Así pues, ¿qué hace falta para parir bien?

«Para parir bien se necesita lo mismo que para hacer el amor bien: intimidad, confianza, sentirse segura, respetada… Como ya hemos descrito, son las mismas hormonas las que dirigen el acto sexual y el parto, se liberan de la misma manera.» ¿Cómo? Molestando lo mínimo, desactivando el neocórtex, con apoyo continuo de la mano de una comadrona con quien tengas confianza… Pero qué difícil es esto.

De hecho, Olza pone también en evidencia que muchos profesionales sanitarios necesitan apoyo psicológico y acompañamiento porque «pueden estar igual de traumatizados por la forma de trabajo deshumanizada.

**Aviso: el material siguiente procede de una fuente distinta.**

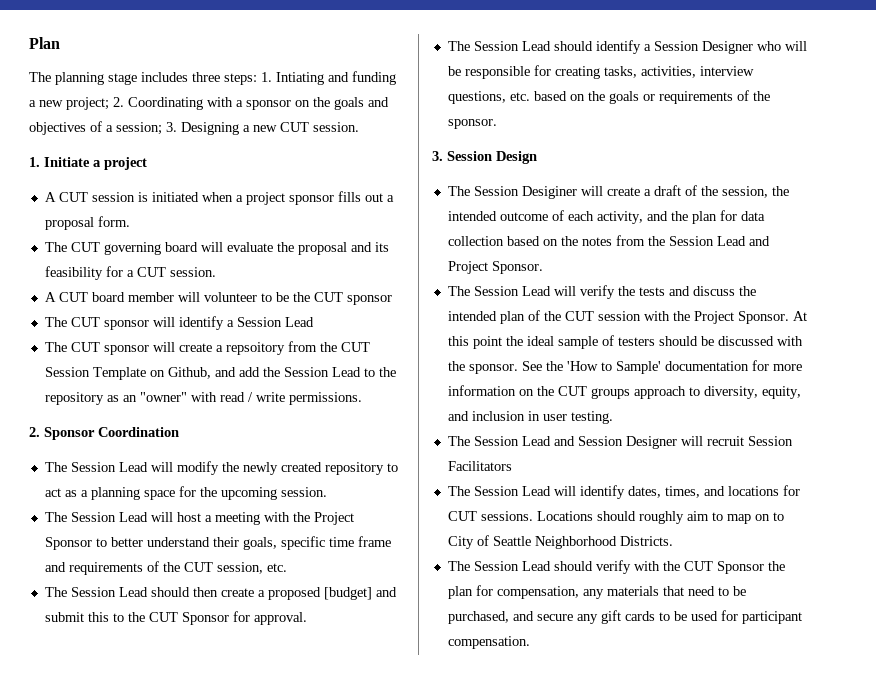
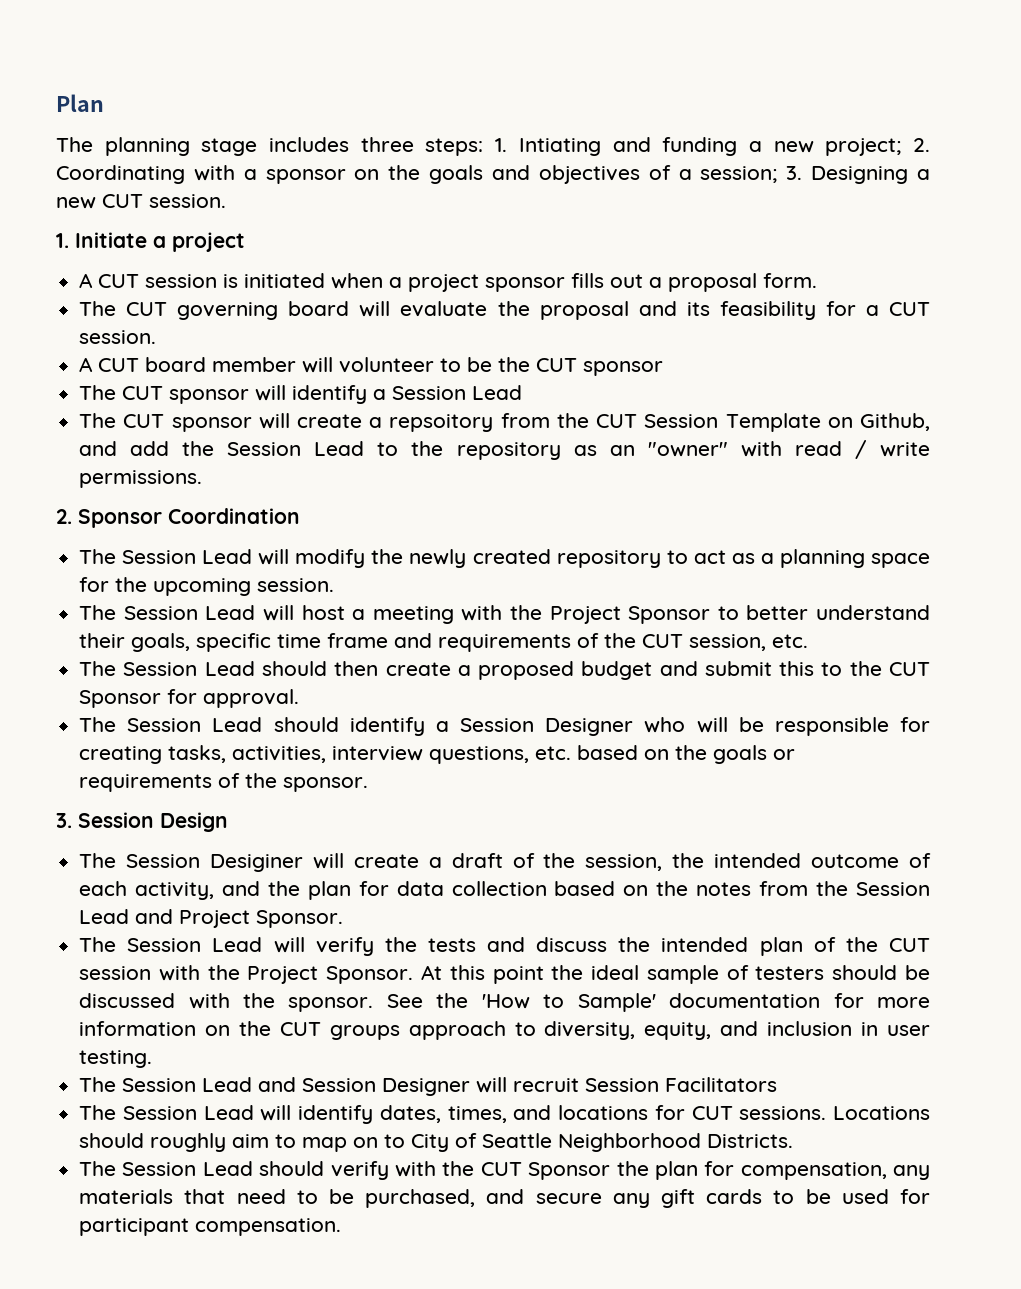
- The Session Lead should then create a proposed [budget] and submit this to the CUT Sponsor for approval.
+ The Session Lead should then create a proposed budget and submit this to the CUT Sponsor for approval.

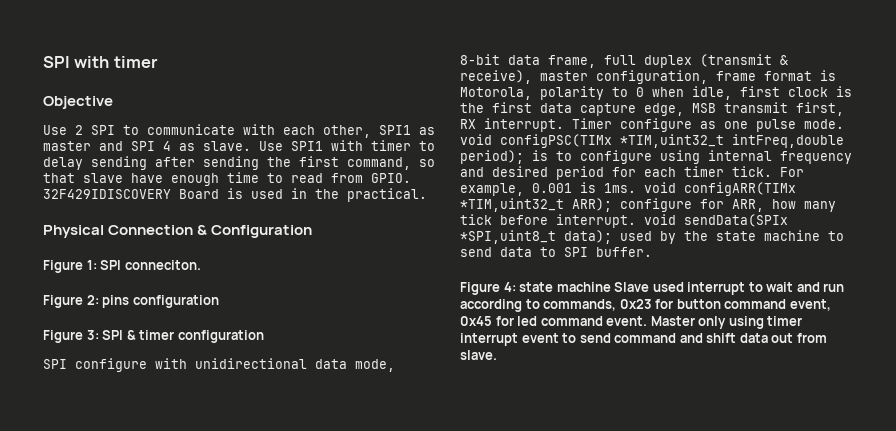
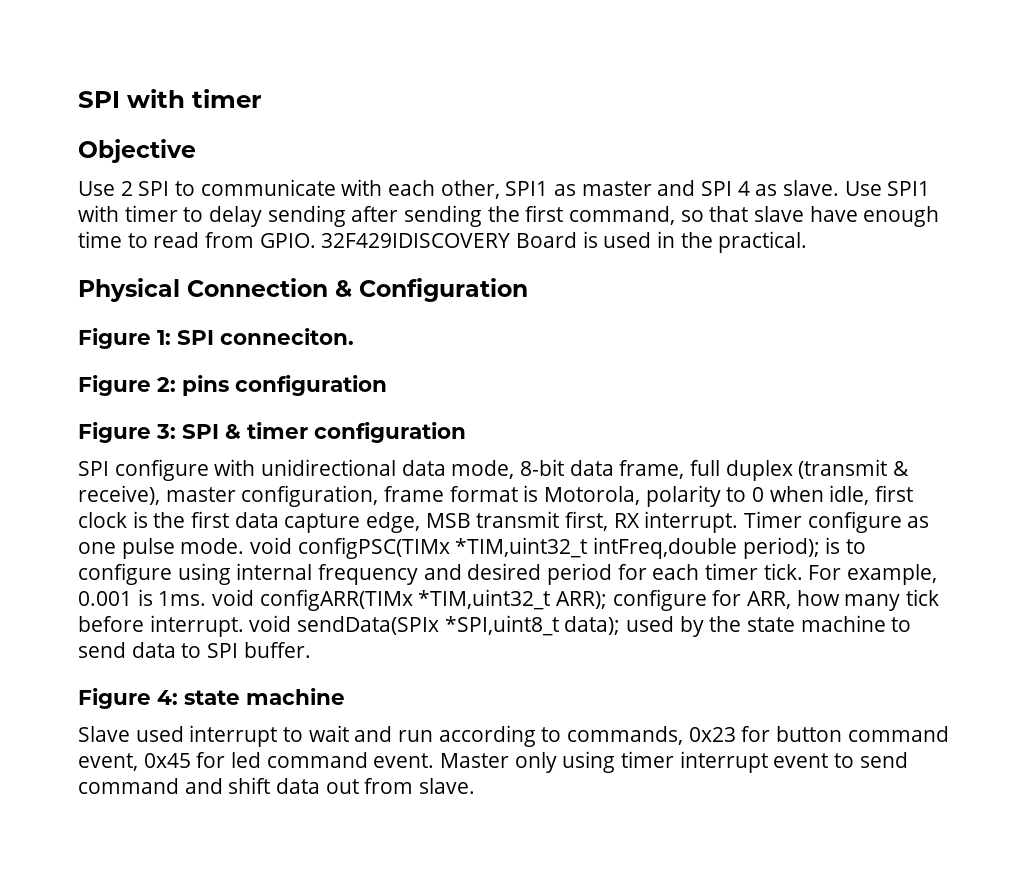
- Figure 4: state machine Slave used interrupt to wait and run according to commands, 0x23 for button command event, 0x45 for led command event.
+ Figure 4: state machine
+ Slave used interrupt to wait and run according to commands, 0x23 for button command event, 0x45 for led command event.

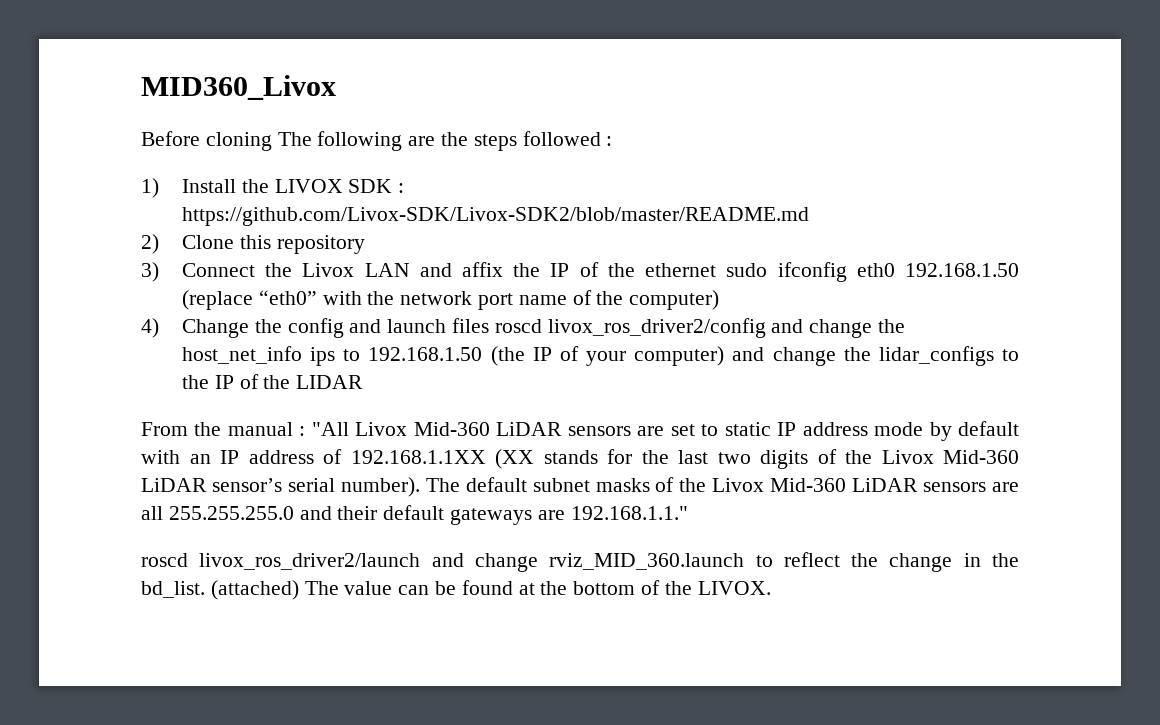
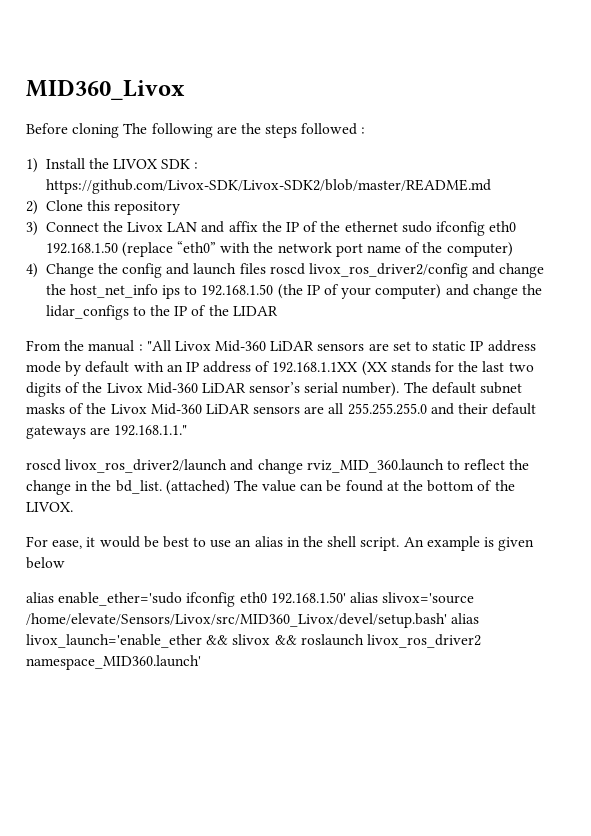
+ For ease, it would be best to use an alias in the shell script. An example is given below
+ alias enable_ether='sudo ifconfig eth0 192.168.1.50' alias slivox='source /home/elevate/Sensors/Livox/src/MID360_Livox/devel/setup.bash' alias livox_launch='enable_ether && slivox && roslaunch livox_ros_driver2 namespace_MID360.launch'

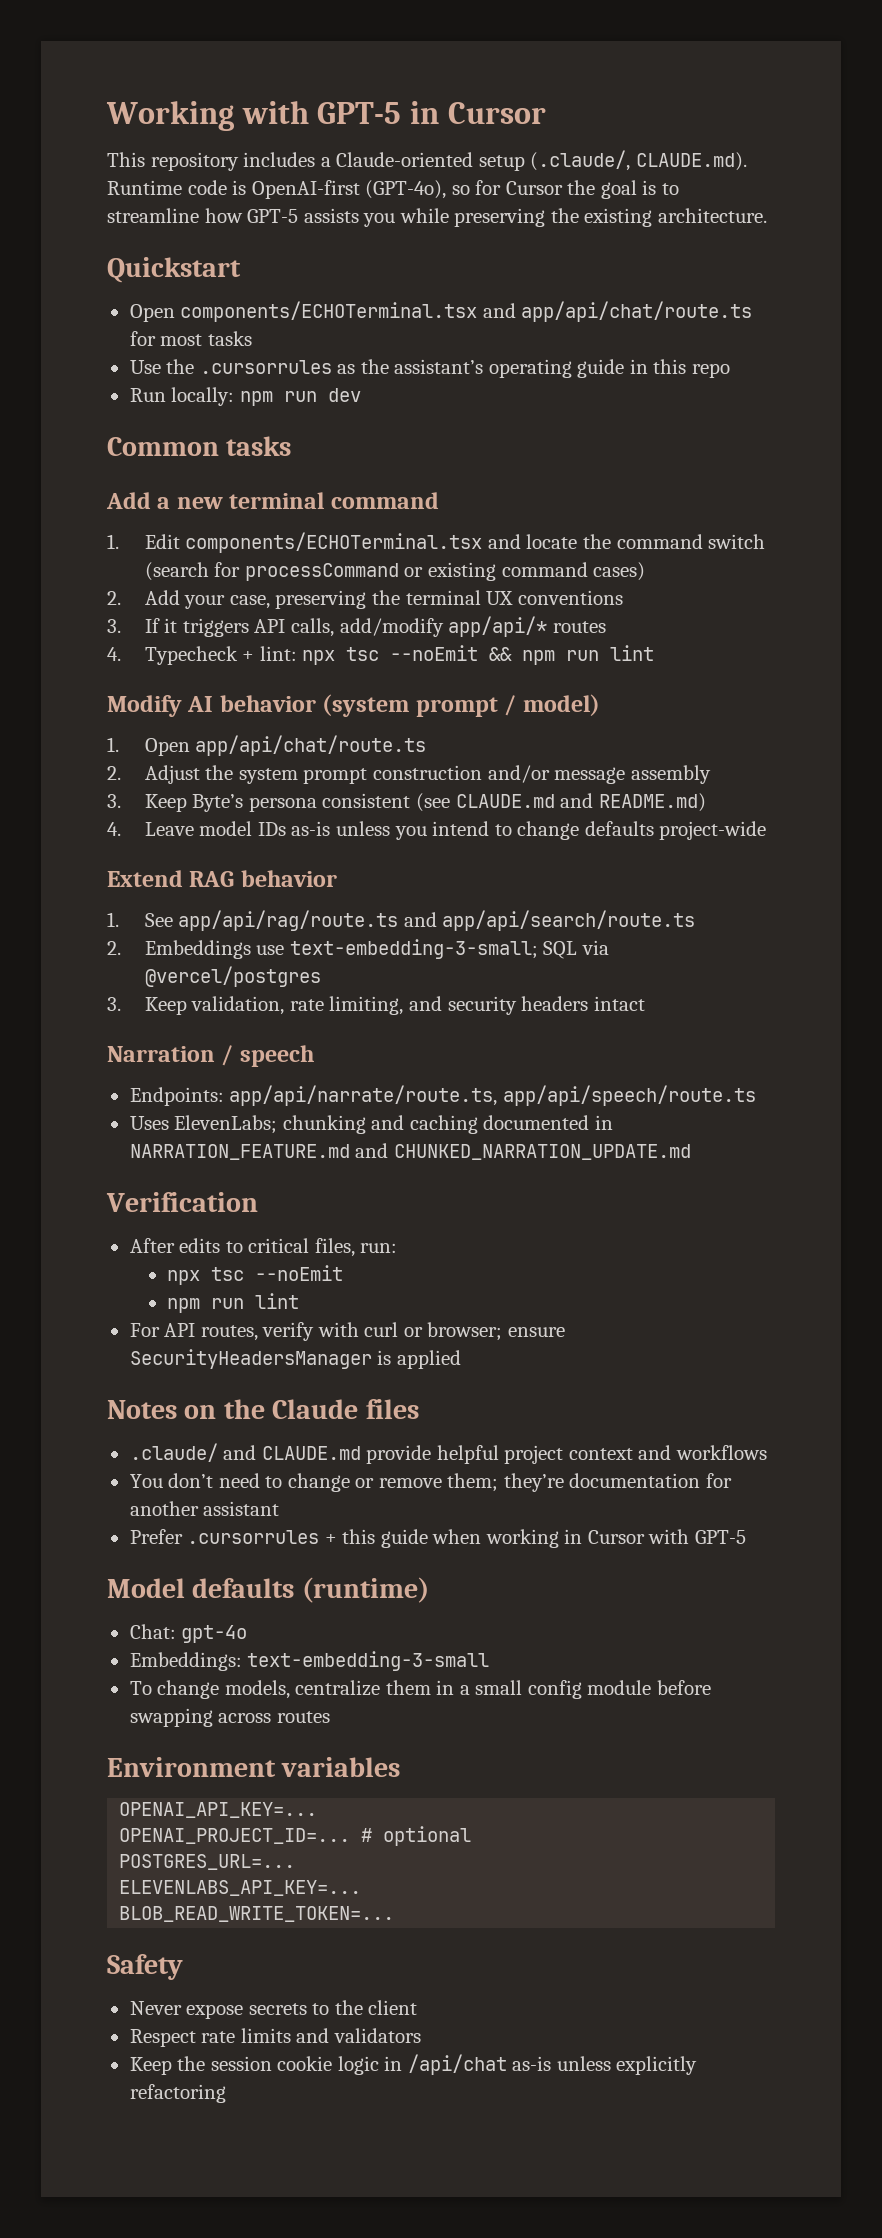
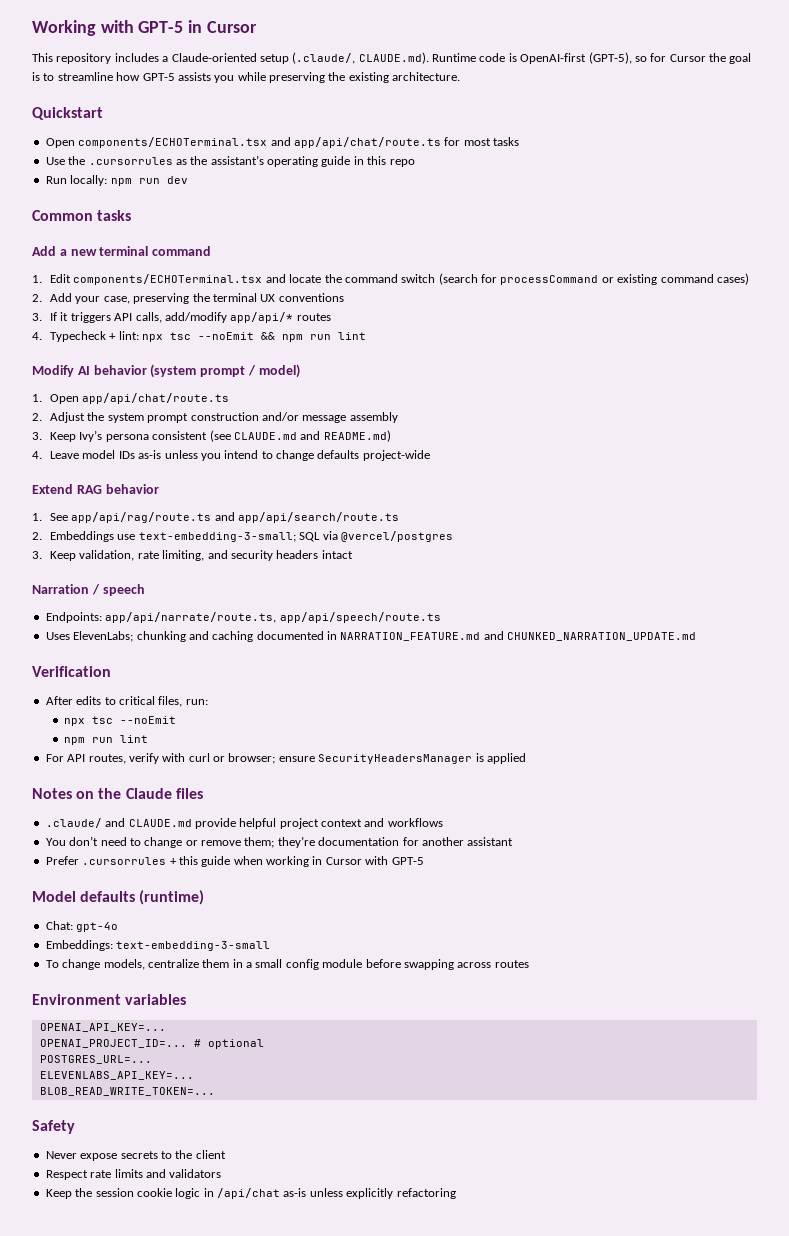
- This repository includes a Claude-oriented setup (.claude/, CLAUDE.md). Runtime code is OpenAI-first (GPT-4o), so for Cursor the goal is to streamline how GPT-5 assists you while preserving the existing architecture.
+ This repository includes a Claude-oriented setup (.claude/, CLAUDE.md). Runtime code is OpenAI-first (GPT-5), so for Cursor the goal is to streamline how GPT-5 assists you while preserving the existing architecture.
- 3. Keep Byte’s persona consistent (see CLAUDE.md and README.md)
+ 3. Keep Ivy’s persona consistent (see CLAUDE.md and README.md)

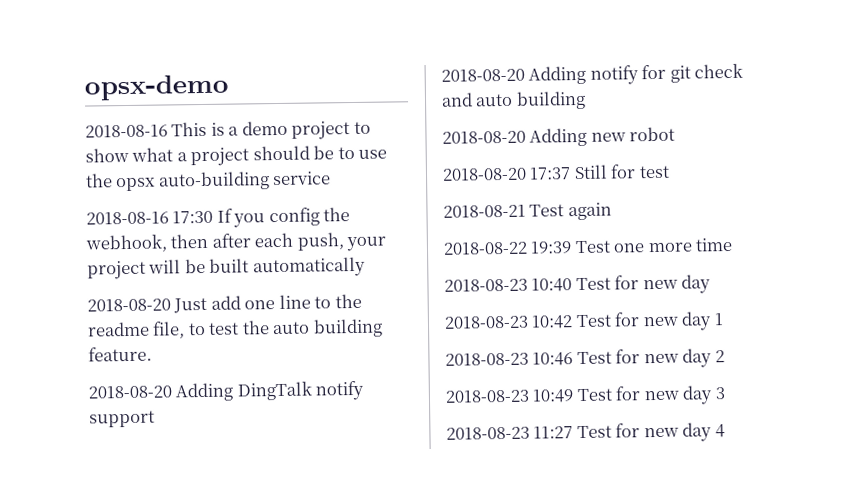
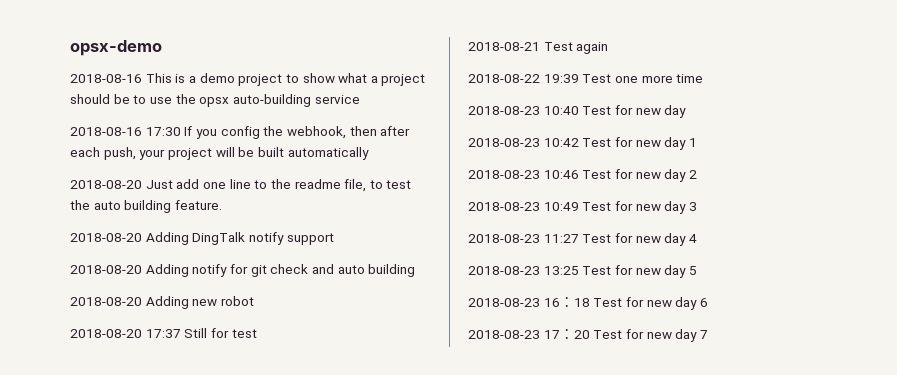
+ 2018-08-23 13:25 Test for new day 5
+ 2018-08-23 16：18 Test for new day 6
+ 2018-08-23 17：20 Test for new day 7

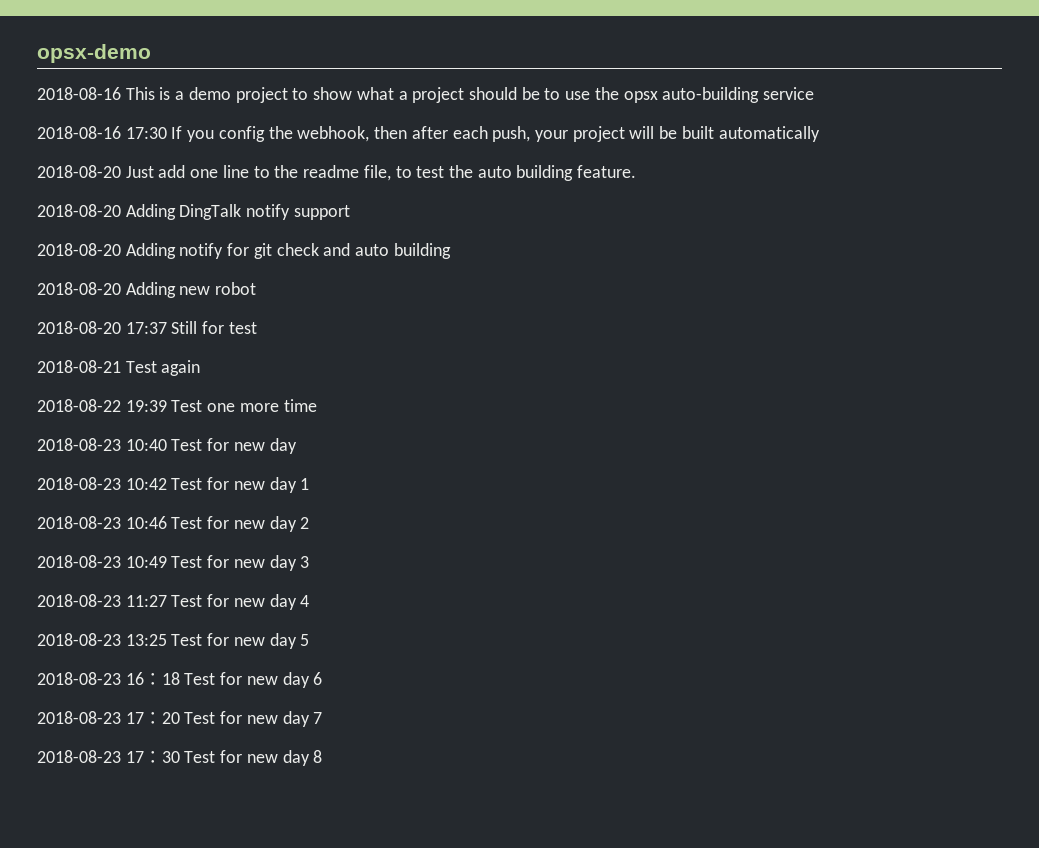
+ 2018-08-23 17：30 Test for new day 8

Pueden sentirse impotentes e incapaces de intervenir para evitar el trauma.»

Para finalizar, Ibone expone en el último capítulo consejos o sugerencias para poder decidir dónde parir, con quién o cómo acercarse a un parto más placentero.

Epílogo

Ibone cumple con creces su propósito: después de leer el libro queda claro que el parto es un evento fisiológico dirigido por neurohormonas, dirigido desde el cerebro y que se deben mantener unas mínimas condiciones para aumentar las posibilidades de que se desarrolle de la mejor manera posible.

Es evidente que las intervenciones salvan vidas, nadie dice lo contrario. La cuestión es que se deben utilizar cuando son realmente necesarias, que el parto no es una enfermedad ni las mujeres somos imperfectas y por tanto el parto se debe acompañar y atender pero no es un proceso tan altamente peligroso como nos han hecho creer.

Y termino con unas palabras clave que sirven tanto para el parto como para el resto de momentos difíciles de nuestra vida:

«el dolor siempre viene y va, viene cuando nos resistimos a aceptar el cambio, cuando nos da miedo crecer y cambiar. Como con las contracciones del parto, peleamos el dolor y entonces aún duele más, y cuando ya sentimos que no podemos más nos rendimos, nos abandonamos… y entonces, Oh, sorpresa, el dolor ya no está.»

 

La autora

Ibone Olza es médico psiquiatra, madre y activista en mayúsculas. También trabaja como profesora universitaria en la Universidad de Alcalá, dirige el programa de formación en el Instituto Europeo de Salud Mental Perinatal, es técnica externa de la oficina del Defensor del Pueblo y cofundadora de la asociación «El Parto es Nuestro».

Ibone Olza e Isabel Fernández del Castillo son las directoras del Instituto Europeo de Salud Mental Perinatal. Las alumnas de las primeras ediciones hemos sido testigos del nacimiento de este libro, ya que recoge una parte significativa de lo que hemos podido aprender de la mano de Ibone e Isabel.

Ibone es para mí la persona que me abrió las puertas a la psicología perinatal. siento una gran admiración y gratitud hacia ella. Hice la primera clase del curso que ofertaban y quedé totalmente a·lucinada: «¿Cómo es posible que todo esto no nos lo expliquen a las mujeresembarazadas? ¿Es posible que los sanitarios que me atendieron con tres años de diferencia entre parto y parto no supieran todo esto?» Supe que quería dedicarme a acompañar la maternidad desde un nuevo punto de vista.